Recorded data

%%

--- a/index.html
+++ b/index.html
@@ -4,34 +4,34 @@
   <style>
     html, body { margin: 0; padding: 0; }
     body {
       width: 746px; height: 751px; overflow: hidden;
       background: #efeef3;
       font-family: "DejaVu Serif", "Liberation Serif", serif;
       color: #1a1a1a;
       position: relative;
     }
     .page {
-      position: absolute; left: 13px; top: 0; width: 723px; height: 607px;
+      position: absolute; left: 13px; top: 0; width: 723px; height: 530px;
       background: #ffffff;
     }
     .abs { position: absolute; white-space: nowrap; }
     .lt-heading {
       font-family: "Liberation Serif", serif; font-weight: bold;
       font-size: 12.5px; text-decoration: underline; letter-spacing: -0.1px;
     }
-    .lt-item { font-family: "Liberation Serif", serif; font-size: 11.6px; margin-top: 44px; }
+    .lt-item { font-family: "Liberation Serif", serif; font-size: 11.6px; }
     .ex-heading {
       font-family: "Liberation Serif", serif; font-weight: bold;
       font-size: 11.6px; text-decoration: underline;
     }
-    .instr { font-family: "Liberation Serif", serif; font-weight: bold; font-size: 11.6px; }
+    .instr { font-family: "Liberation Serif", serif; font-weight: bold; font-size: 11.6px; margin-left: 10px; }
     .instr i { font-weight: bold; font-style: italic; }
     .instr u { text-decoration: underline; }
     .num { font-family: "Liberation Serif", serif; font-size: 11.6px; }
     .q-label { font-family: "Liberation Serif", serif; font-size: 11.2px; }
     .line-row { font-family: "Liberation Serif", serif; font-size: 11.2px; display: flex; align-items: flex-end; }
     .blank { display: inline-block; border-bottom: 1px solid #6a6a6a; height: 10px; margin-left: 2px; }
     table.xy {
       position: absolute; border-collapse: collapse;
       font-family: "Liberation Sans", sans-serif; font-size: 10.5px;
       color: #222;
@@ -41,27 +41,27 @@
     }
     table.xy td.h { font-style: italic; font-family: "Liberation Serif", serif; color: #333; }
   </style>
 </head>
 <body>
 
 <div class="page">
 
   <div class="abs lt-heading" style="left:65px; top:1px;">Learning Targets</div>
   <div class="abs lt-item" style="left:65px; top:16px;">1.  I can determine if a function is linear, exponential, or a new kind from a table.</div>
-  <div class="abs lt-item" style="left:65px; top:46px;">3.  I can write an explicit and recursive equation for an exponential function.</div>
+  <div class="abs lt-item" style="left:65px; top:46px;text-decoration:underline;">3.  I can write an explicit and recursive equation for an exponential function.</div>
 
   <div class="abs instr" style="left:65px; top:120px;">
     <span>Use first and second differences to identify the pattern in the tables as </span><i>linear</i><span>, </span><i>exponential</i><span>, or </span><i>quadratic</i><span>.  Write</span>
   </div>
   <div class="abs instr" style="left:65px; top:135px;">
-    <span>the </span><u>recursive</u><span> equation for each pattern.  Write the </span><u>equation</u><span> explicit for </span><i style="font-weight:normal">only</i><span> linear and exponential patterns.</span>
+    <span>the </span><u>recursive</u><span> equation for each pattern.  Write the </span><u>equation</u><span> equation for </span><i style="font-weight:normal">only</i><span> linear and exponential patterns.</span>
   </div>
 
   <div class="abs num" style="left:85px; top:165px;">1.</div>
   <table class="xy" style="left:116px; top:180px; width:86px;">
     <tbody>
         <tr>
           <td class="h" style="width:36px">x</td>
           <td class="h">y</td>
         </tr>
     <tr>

%%

* _Exercise goal_
Look through the entries above and find each line where the word "text" occurs; copy those lines.

* _Worked solution_
       font-size: 12.5px; text-decoration: underline; letter-spacing: -0.1px;
       font-size: 11.6px; text-decoration: underline;
     .instr u { text-decoration: underline; }
+  <div class="abs lt-item" style="left:65px; top:46px;text-decoration:underline;">3.  I can write an explicit and recursive equation for an exponential function.</div>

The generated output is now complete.